🤖 AI Summary
This work proposes CFA², a novel jailbreaking framework for large language models (LLMs) that treats safety alignment mechanisms as unobserved confounders suppressing the model’s inherent capabilities. For the first time, the front-door criterion from causal inference is introduced to LLM jailbreaking. The approach leverages sparse autoencoders (SAEs) to disentangle safety-related features and applies deterministic interventions to block confounding pathways, enabling interpretable, mechanism-based, and robust attacks. By reducing the high-dimensional marginalization problem to low-complexity interventions, CFA² achieves state-of-the-art attack success rates across multiple mainstream LLMs while uncovering the internal causal pathways through which safety mechanisms operate.
📝 Abstract
Safety alignment mechanisms in Large Language Models (LLMs) often operate as latent internal states, obscuring the model's inherent capabilities.

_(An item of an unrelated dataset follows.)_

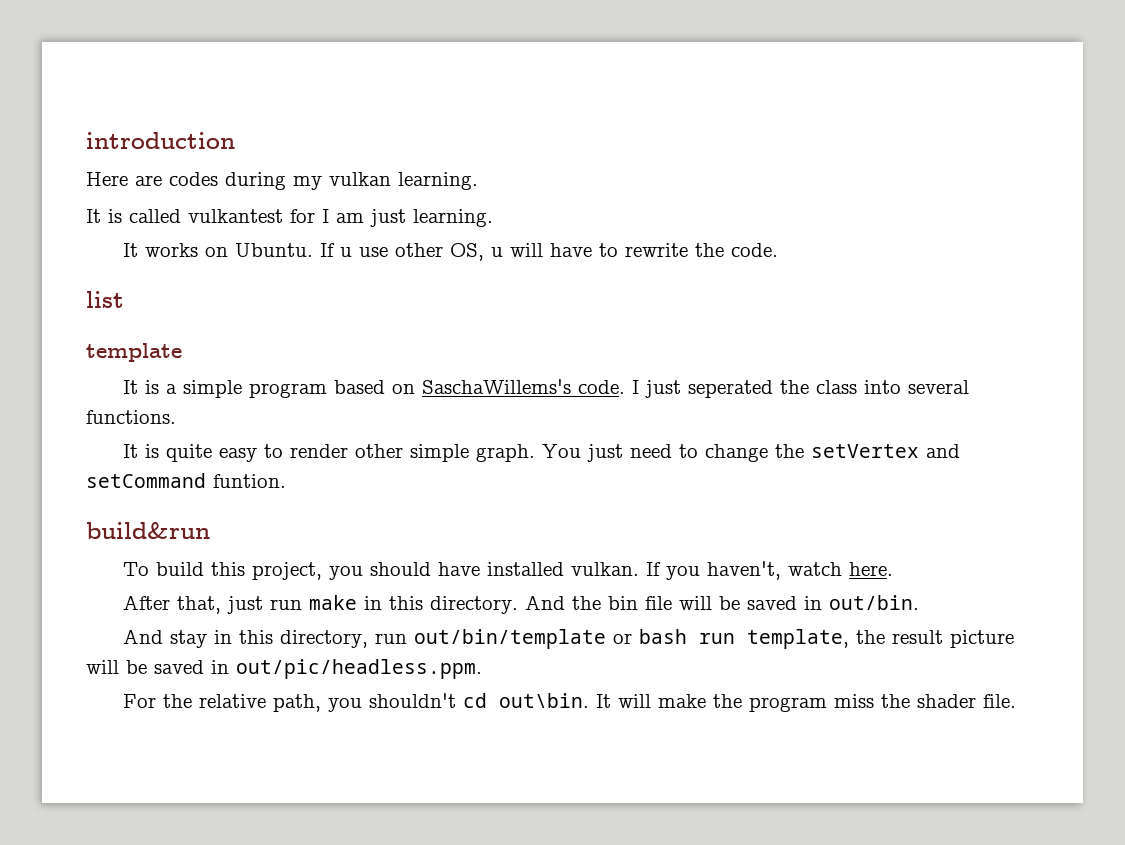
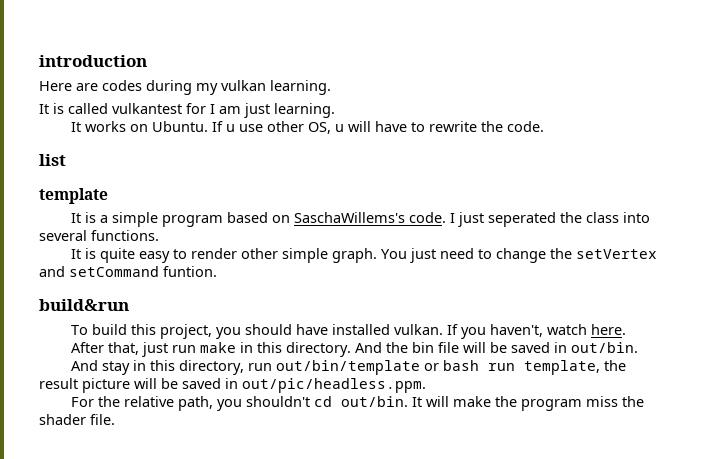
[499,693,590,708] out\bin. -> [340,396,408,407] out/bin.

Building on this observation, we model the safety mechanism as an unobserved confounder from a causal perspective. Then, we propose the Causal Front-Door Adjustment Attack (CFA{$^2$}) to jailbreak LLM, which is a framework that leverages Pearl's Front-Door Criterion to sever the confounding associations for robust jailbreaking. Specifically, we employ Sparse Autoencoders (SAEs) to physically strip defense-related features, isolating the core task intent. We further reduce computationally expensive marginalization to a deterministic intervention with low inference complexity. Experiments demonstrate that CFA{$^2$} achieves state-of-the-art attack success rates while offering a mechanistic interpretation of the jailbreaking process.